Bea smiled at the bees around her and was quiet for a few moments as she continued her tending.
“It’s about teamwork, really,” said a bee. Bea watched the worker bee amongst all the others, navigating around each other in a meandering route through their home.
“Yes, I suppose so. And consideration too,” Bea answered.
“Thank you for telling us,” said another.

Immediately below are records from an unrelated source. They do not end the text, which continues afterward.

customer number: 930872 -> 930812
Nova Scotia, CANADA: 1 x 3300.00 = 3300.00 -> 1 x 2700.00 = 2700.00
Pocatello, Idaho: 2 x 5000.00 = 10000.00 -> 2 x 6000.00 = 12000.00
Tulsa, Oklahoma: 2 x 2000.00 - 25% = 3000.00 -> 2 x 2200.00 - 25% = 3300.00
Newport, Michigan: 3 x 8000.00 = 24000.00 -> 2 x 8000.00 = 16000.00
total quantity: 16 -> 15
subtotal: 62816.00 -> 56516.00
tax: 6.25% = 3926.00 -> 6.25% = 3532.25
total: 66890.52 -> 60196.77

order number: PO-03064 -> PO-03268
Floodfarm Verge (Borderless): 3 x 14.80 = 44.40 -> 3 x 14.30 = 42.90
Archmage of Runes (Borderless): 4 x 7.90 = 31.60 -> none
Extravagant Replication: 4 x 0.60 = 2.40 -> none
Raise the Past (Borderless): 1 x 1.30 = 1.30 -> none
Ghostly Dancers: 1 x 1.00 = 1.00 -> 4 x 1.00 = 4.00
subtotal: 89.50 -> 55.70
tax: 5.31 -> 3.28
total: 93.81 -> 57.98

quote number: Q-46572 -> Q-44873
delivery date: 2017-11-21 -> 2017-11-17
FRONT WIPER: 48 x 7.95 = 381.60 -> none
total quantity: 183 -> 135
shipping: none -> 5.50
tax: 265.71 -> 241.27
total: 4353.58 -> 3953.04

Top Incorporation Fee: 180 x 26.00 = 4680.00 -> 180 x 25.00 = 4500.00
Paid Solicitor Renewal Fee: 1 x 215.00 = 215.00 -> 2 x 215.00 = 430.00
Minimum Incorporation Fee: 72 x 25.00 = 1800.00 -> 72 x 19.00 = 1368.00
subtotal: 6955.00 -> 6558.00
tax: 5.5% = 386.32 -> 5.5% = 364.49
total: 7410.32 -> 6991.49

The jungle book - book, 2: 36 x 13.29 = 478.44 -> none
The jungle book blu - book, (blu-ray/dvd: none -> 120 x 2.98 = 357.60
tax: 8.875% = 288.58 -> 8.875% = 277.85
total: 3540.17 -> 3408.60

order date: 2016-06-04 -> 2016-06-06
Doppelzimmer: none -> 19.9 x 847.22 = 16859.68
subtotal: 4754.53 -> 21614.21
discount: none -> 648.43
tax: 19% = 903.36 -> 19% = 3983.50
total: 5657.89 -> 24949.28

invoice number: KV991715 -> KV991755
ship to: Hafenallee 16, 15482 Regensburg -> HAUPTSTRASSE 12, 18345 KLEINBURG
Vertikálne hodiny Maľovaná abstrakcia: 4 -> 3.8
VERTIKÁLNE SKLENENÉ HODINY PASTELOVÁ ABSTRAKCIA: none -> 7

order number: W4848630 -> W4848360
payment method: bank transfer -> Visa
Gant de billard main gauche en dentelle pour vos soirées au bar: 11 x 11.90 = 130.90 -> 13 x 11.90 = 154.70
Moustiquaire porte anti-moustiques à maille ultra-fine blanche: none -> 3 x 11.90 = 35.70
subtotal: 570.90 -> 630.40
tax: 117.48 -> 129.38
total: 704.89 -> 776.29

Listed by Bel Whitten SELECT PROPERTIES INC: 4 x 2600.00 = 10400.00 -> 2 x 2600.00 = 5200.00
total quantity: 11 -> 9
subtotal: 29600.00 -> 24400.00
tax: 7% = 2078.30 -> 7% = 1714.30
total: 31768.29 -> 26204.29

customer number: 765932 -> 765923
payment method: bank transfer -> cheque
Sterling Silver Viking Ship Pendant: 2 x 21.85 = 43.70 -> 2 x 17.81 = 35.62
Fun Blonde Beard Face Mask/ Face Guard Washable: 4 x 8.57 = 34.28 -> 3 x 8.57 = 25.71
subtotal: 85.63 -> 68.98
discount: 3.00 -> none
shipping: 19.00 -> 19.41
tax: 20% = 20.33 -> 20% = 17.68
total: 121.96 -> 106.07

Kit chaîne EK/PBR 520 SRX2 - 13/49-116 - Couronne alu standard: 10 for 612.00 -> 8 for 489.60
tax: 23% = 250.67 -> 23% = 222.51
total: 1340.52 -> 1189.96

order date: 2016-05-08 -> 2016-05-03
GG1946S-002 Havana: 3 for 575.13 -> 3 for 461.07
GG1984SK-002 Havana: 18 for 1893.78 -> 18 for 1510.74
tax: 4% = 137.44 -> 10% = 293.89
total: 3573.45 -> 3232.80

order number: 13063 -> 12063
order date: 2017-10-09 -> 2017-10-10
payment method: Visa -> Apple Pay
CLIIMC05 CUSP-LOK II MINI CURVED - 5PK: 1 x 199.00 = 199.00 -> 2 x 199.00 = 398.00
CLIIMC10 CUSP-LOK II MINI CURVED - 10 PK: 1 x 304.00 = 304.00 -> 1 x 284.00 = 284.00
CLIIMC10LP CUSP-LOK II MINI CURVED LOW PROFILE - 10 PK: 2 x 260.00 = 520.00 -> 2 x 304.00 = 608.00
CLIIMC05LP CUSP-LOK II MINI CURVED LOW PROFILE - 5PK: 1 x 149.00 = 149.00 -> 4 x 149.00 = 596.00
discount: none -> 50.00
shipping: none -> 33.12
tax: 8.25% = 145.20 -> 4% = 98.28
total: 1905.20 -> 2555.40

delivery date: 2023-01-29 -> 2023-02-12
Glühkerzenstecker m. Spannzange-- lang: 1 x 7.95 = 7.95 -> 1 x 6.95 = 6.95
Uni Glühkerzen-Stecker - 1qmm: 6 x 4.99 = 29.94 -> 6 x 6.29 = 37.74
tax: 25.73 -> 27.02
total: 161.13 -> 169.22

And their voices mingled back into the sounds of their wings. Bea watched their flight paths around her. They weren’t individuals, but integrated together into a whole, into their hive family. Their common goal and common aim didn’t allow for petty disagreements. She felt the weight of the vitriolic, hostile words thrown at her anew, their landings flayed raw, and she cried behind her hood. Her hot breath made the space within the hood clammy.
After her tears were spent, she felt a little better.
She finished her task and looked back towards the way she had come. Her thoughts had settled from their seething maelstrom into something vaguely resembling a sea after a storm, small churning eddies amongst a broader horizon of emerging clarity.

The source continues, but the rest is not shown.